The new policies become effective Jan. 1 and apply to any development application submitted on or after that date.

The policies follow the same general framework over time but are tweaked and updated every four years to ensure the tools used for evaluating the impacts of development reflect the latest growth patterns and trends in the county. The policies also help determine if the county’s public infrastructure can meet the demands of certain development. The Planning Board produces the policy proposal for council approval.

The biggest way that the policies are changing from previous years can be seen in how the 55-page Planning Board proposal focuses heavily on the goals of the Thrive Montgomery 2050 plan, a 2022 update to the county’s general master plan that is expected to guide development for the next 30 years.

The Thrive plan focuses on topics such as where growth should occur in the county and what type of housing is needed. Other topics include transportation networks, what new communities should look like, how to grow arts and culture and the future of county parks.

“A growing, diverse community requires a mix of housing that is attainable for different income levels and household sizes,” the Planning Board’s GIP proposal abstract says. “This housing must be accessible to jobs and other amenities through timely public infrastructure that also helps attract economic development and enhances environmental health and sustainability.”

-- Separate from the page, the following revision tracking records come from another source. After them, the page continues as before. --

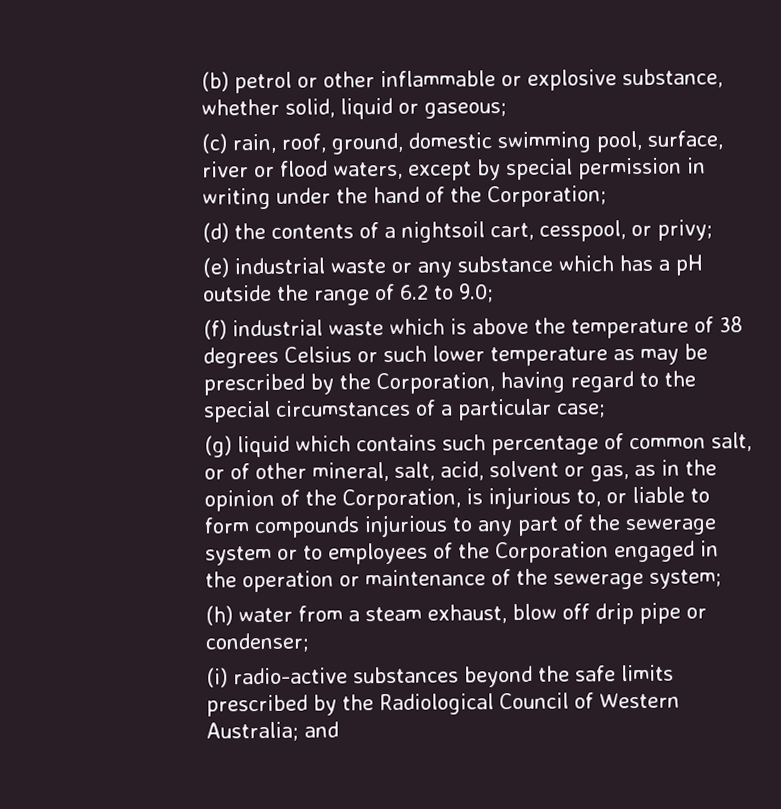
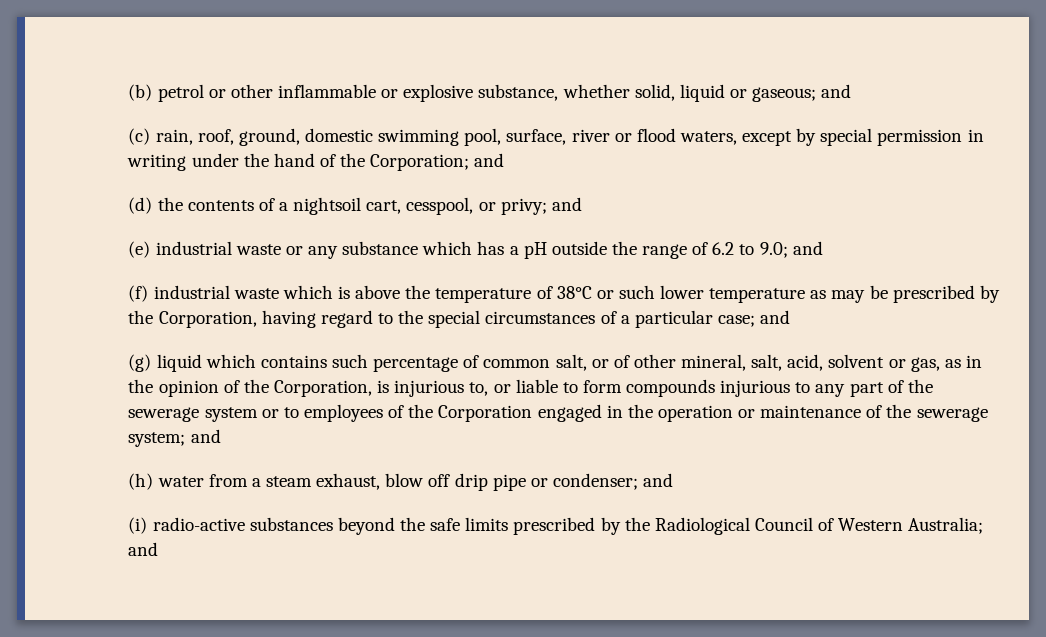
- (b) petrol or other inflammable or explosive substance, whether solid, liquid or gaseous;
+ (b) petrol or other inflammable or explosive substance, whether solid, liquid or gaseous; and
- (c) rain, roof, ground, domestic swimming pool, surface, river or flood waters, except by special permission in writing under the hand of the Corporation;
+ (c) rain, roof, ground, domestic swimming pool, surface, river or flood waters, except by special permission in writing under the hand of the Corporation; and
- (d) the contents of a nightsoil cart, cesspool, or privy;
+ (d) the contents of a nightsoil cart, cesspool, or privy; and
- (e) industrial waste or any substance which has a pH outside the range of 6.2 to 9.0;
+ (e) industrial waste or any substance which has a pH outside the range of 6.2 to 9.0; and
- (f) industrial waste which is above the temperature of 38 degrees Celsius or such lower temperature as may be prescribed by the Corporation, having regard to the special circumstances of a particular case;
+ (f) industrial waste which is above the temperature of 38°C or such lower temperature as may be prescribed by the Corporation, having regard to the special circumstances of a particular case; and
- (g) liquid which contains such percentage of common salt, or of other mineral, salt, acid, solvent or gas, as in the opinion of the Corporation, is injurious to, or liable to form compounds injurious to any part of the sewerage system or to employees of the Corporation engaged in the operation or maintenance of the sewerage system;
+ (g) liquid which contains such percentage of common salt, or of other mineral, salt, acid, solvent or gas, as in the opinion of the Corporation, is injurious to, or liable to form compounds injurious to any part of the sewerage system or to employees of the Corporation engaged in the operation or maintenance of the sewerage system; and
- (h) water from a steam exhaust, blow off drip pipe or condenser;
+ (h) water from a steam exhaust, blow off drip pipe or condenser; and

Following Tuesday’s vote on the policies, the council also voted to approve new development impact tax policies, which are directly impacted by the size and geographical designations in the GIP. The taxes, paid by developers, help fund local school and transportation infrastructure. The designations and rates differ based on the location of a proposed development, as illustrated in maps attached to the council’s resolution.

Development impact taxes directed to school spending are calculated for new housing developments based on estimated school construction costs as well as the expectation that new housing will generate new students. The taxes are used to help offset the costs associated with increasing school capacity.

“We did not support proposals for exemptions to the school impact taxes, but we did make changes and support, in most instances, exemptions from the transportation impact tax,” council Vice President Kate Stewart (D-Dist. 4) said Tuesday.

Under recommendations made by the council yesterday, developers of certain projects, including bioscience projects and office-to-residential conversions, will be exempted from paying development impact taxes. These exemptions were created in order to incentivize developers to pursue these specific types of projects, according to council staff.

According to the county’s Office of Management and Budget, impact taxes comprised just 7.4% of spending for school capital costs and 5.3% of transportation capital costs in fiscal year 2024. In a report to the council, the budget office estimated the taxes will not be enough to help offset the demand for school and transportation infrastructure, and that the county will likely have to increase its spending in these areas.

“It is important to note it is unlikely impact tax incentives have a significant effect on influencing the rate of development beyond other factors in the economy,” the Office of Management and Budget report said.

The council also recommended, as part of the GIP, that the county convene a working group to explore additional funding mechanisms beyond development impact taxes to better meet infrastructure needs.

Stewart said the working group was proposed in part because councilmembers and staff found that they were using outdated data while creating the policies. This working group would begin to reevaluate the goals and composition of the development impact taxes in the interim period before the next policy cycle.

“I know while we may have some differences of opinion on the council, I think we can all agree that how we approach our impact taxes needs to be reviewed,” Stewart said.